About 2,200 teens in Texas would not have given birth were it not for the reduction in family planning funding, including funds used by Planned Parenthood, according to a new study.
Since 2011, teen birth rates have increased in Texas as the state government strips funding from family planning programs, according to the study by Analisa Packham, an assistant professor at the Miami University and Texas A&M alumnus.
In the same year, the family planning budget for Texas decreased by 67 percent from $111 million to $37.9 million in 2012 and 2013. Planned Parenthood was hit the hardest, according to the report.
Texas cut $73 million from the family planning fund —$50 million more than New Jersey, Montana, New Hampshire and Maine combined.
Funding cuts resulted in 80 closed clinics in the state and a 3.4 percent rise in teenage birth rates.
"I ﬁnd little evidence that reducing family planning funding achieved this goal," Packham wrote. "The estimates suggest that nearly 2,200 teens would have not given birth absent the reduction in Texas family planning funding."
Former Gov.

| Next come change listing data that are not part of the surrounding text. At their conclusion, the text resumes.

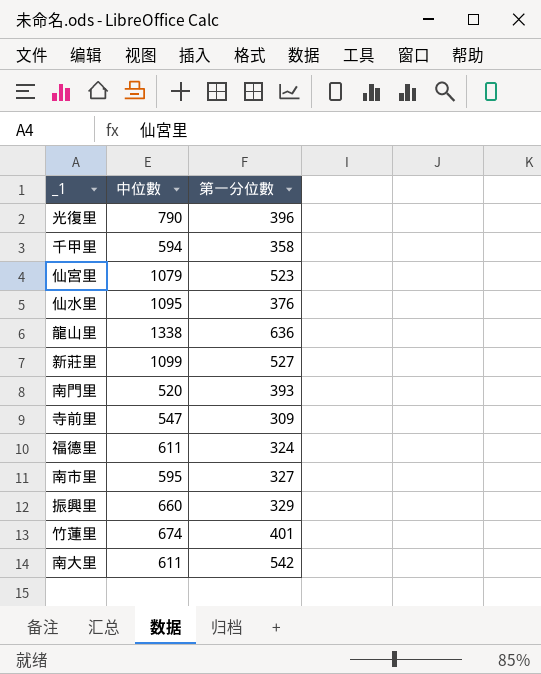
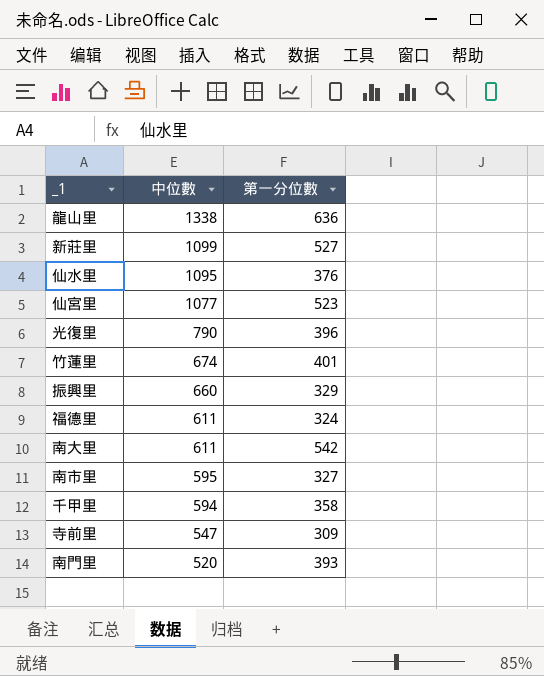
row order: none -> 中位數 descending
仙宮里 | 中位數: 1079 -> 1077

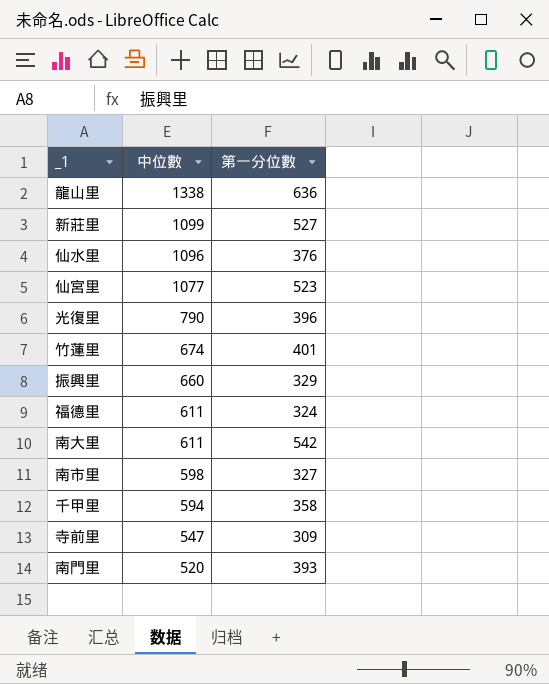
仙水里 | 中位數: 1095 -> 1096
南市里 | 中位數: 595 -> 598

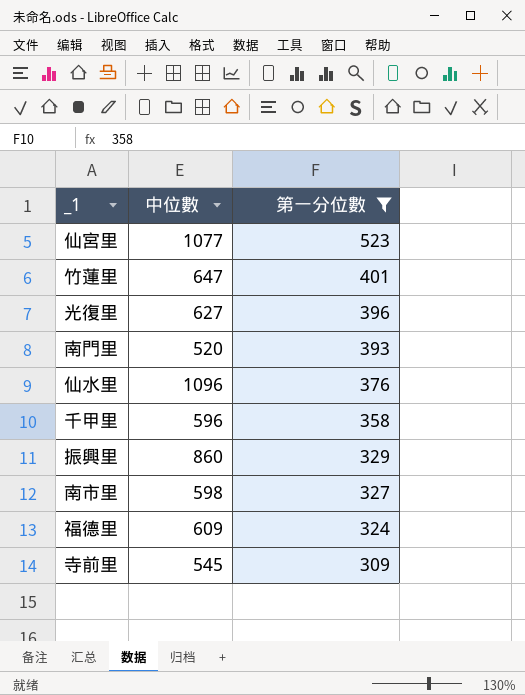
filter: none -> 第一分位數 <= 523
row order: 中位數 descending -> 第一分位數 descending
竹蓮里 | 中位數: 674 -> 647
光復里 | 中位數: 790 -> 627
千甲里 | 中位數: 594 -> 596
振興里 | 中位數: 660 -> 860
福德里 | 中位數: 611 -> 609
寺前里 | 中位數: 547 -> 545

Rick Perry rallied against Planned Parenthood in 2012, but the doctoral graduate in economics disagrees with the current energy czar, saying he’s wrong if he thinks defunding will result in a reduced number of abortions.
By the end of 2012, 25 percent of Texas family planning clinics shut down, 18 percent reduced service hours and nearly 50 percent ﬁred staﬀ, according to Packham’s study.
"Reducing funding for family planning services can have the unintended consequences of increasing abortion and reducing the number of women seeking preventative health care," Packham told the Houston Chronicle. "Moreover, the funding for family planning services is cost effective. Cutting such programs is cutting an investment in women and children, which can lead to lower economic productivity, lower tax revenue and higher public expenditures down the line."
Gov. Greg Abbott asked the Centers for Medicare & Medicaid Services for federal funding approval in June for the Healthy Texas Women (HTW) program, according to the Chronicle. The program is intended to provide women with family planning services, excluding "elective abortions or the promotion of elective abortions."